Friday 27 May 2011

Getting rapturous about another lot...

What a privilege to have been graced with new enlightenment as a result of my posts about the rapture and Mr Camping. A benefit all the more welcome for having been entirely unexpected.

As a result of my most recent post, I received a comment pointing me to a site run by the Merkaba organisation. I was told that it contained information that is proving controversial, which is curious – the controversy has completely passed me by. It’s appalling, isn’t it, how one can live in a society and simply not notice a major debate of this kind?

To my shame, I have to confess I’d never even heard of the organisation before.

The site includes a sonorous audio message which started off by telling me that Harold Camping was talking complete rubbish. Imagine my shock. This cast a wholly new light on the whole Camping prophesy business. Might he have been wrong, I asked myself? Was there perhaps some incontrovertible evidence out there of his having been mistaken? Had I missed it?

It seems that Camping and his followers are suffering from ‘diseased right-brain thinking.’ I hope they’re aware of that – they might be able to get it treated. Though perhaps not those who’ve given away all their worldly possessions in readiness for the rapture, if they’re dependent on the US health system where ability to pay remains a pretty significant factor in access to care.

The Merkaba people utterly reject Camping’s idea that the world will end on 21 September. This is complete rubbish. It will clearly end on 21 December 2012. This is a date not deduced by some ‘dart throw’ method from questionable interpretation of the bible, but one that was (imagine a particularly sonorous voice here) ‘given us by the ancient ones who built pyramids that still cannot be duplicated today.’

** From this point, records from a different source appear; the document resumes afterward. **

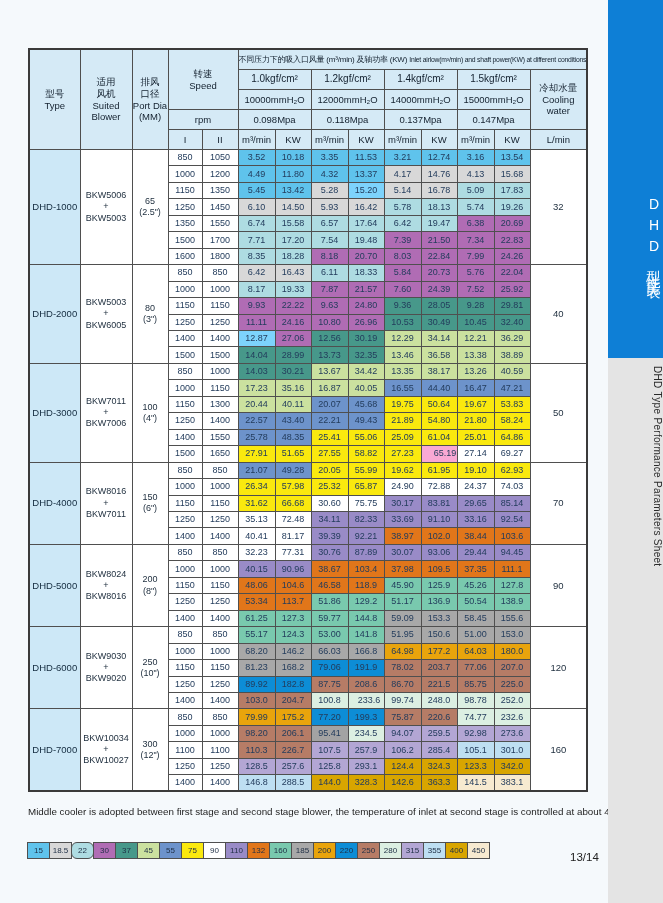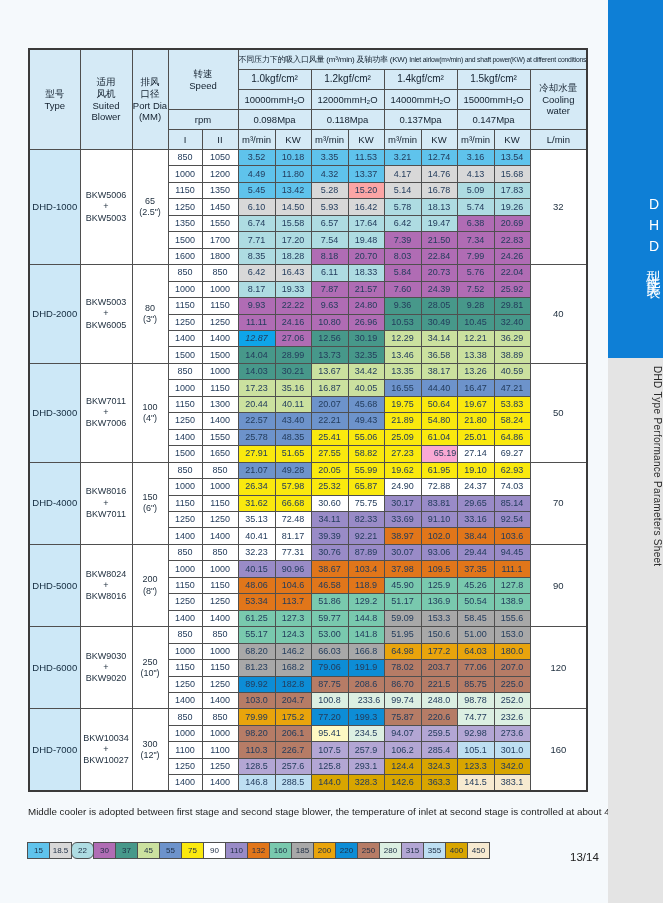--- a/index.html
+++ b/index.html
@@ -147,7 +147,7 @@
           <td style="background: rgb(95, 195, 236);">5.45</td>
           <td style="background: rgb(95, 195, 236);">13.42</td>
           <td style="background: rgb(216, 216, 216);">5.28</td>
-          <td style="background: #fca5a5;">15.20</td>
+          <td style="background: #7dd3fc;">15.20</td>
           <td style="background: rgb(216, 216, 216);">5.14</td>
           <td style="background: rgb(216, 216, 216);">16.78</td>
           <td style="background: rgb(174, 220, 226);">5.09</td>

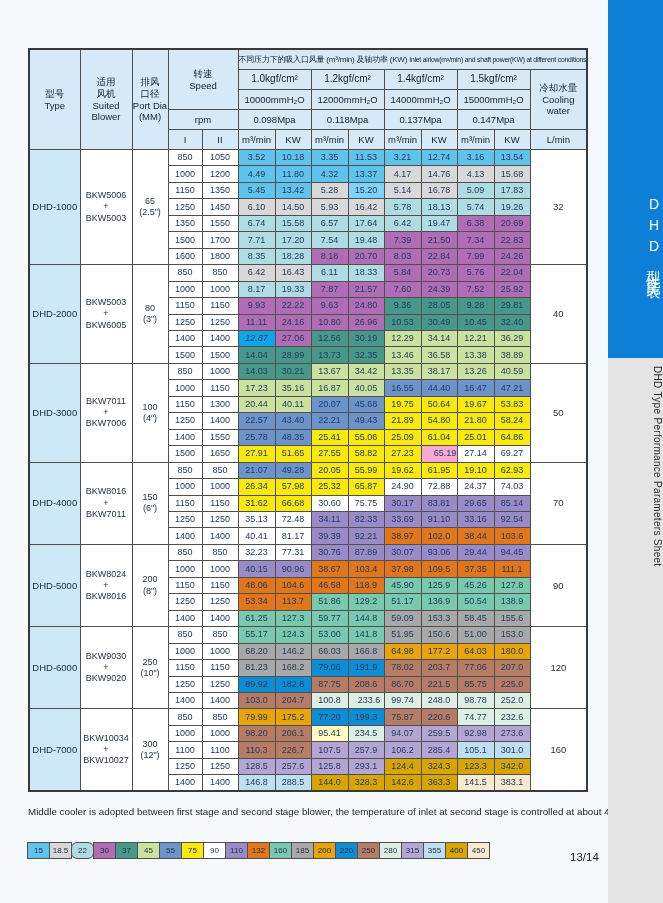--- a/index.html
+++ b/index.html
@@ -259,7 +259,7 @@
         <tr>
           <td>1400</td>
           <td>1400</td>
-          <td style="background: #0ea5e9; font-style: italic;">12.87</td>
+          <td style="background: #7dd3fc;">12.87</td>
           <td style="background: rgb(176, 108, 180);">27.06</td>
           <td style="background: rgb(71, 152, 138);">12.56</td>
           <td style="background: rgb(71, 152, 138);">30.19</td>

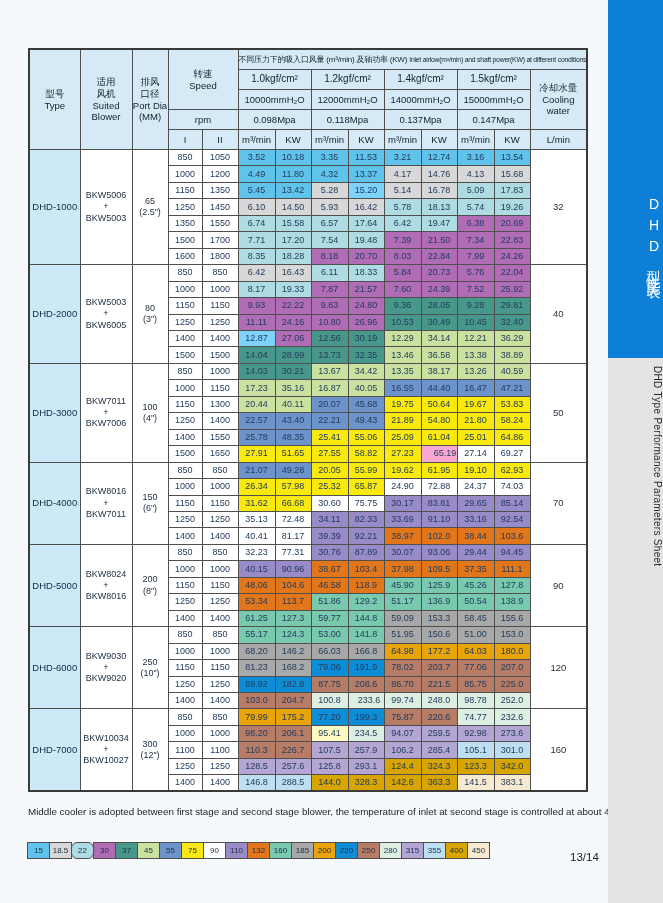--- a/index.html
+++ b/index.html
@@ -584,7 +584,7 @@
           <td>1000</td>
           <td style="background: rgb(182, 124, 102);">98.20</td>
           <td style="background: rgb(182, 124, 102);">206.1</td>
-          <td style="background: #fef9c3; margin-top: 48px;">95.41</td>
+          <td style="background: #a3a3a3; margin-top: 48px;">95.41</td>
           <td style="background: rgb(220, 239, 226);">234.5</td>
           <td style="background: rgb(179, 166, 212);">94.07</td>
           <td style="background: rgb(179, 166, 212);">259.5</td>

I don't want to quiblle, but I rather suspect that we could duplicate the pyramids today. The problem is that nobody can be bothered to do it just to prove some sect wrong.

Anyway, the rapture may not have happened on 21 May, but then it was never going to. Then Merkaba assures me that sometime between the later months of 2011 and the early months of 2012, there will be a ‘massive coronal ejection’ of matter from the sun which will strike the earth and that will bring about the rapture.

Coronal Mass Ejection - the initial sign of the coming rapture?
And then, finally, the end of the world on 21 December 2012.

Isn’t this wonderful? We now have several predicted events we can await with pleasure, knowing that we’ll be able to wake up the following day and have a bit of a laugh at the expense not just of one set of doom-mongers but two. I know you can’t get a hell of a lot of laughs out of prophets getting things wrong, but even a bit of a chuckle is a good way to start a day, and it’s kind of Camping and Merkaba to want to provide us with at least that much.

It may also give me material for a couple more blog posts. And who knows what enlightening comments they might generate.

3 comments:

strasmark said...

Wait... Camping was wrong? So I should start going back to work I guess. And put my clothes back on, though I suppose not in that order.

David Beeson said...

And don't count on being able to get to work by floating gently through the air, either.

Awoogamuffin said...

2012 is the year the Mayan calender cycle ends. Once it is reached, the next cycle begins. And who cares what some ancient culture thought, anyway?

That aside, when the world does indeed end, there'll be some crackpot somewhere who will claim (if able) to have predicted it all along.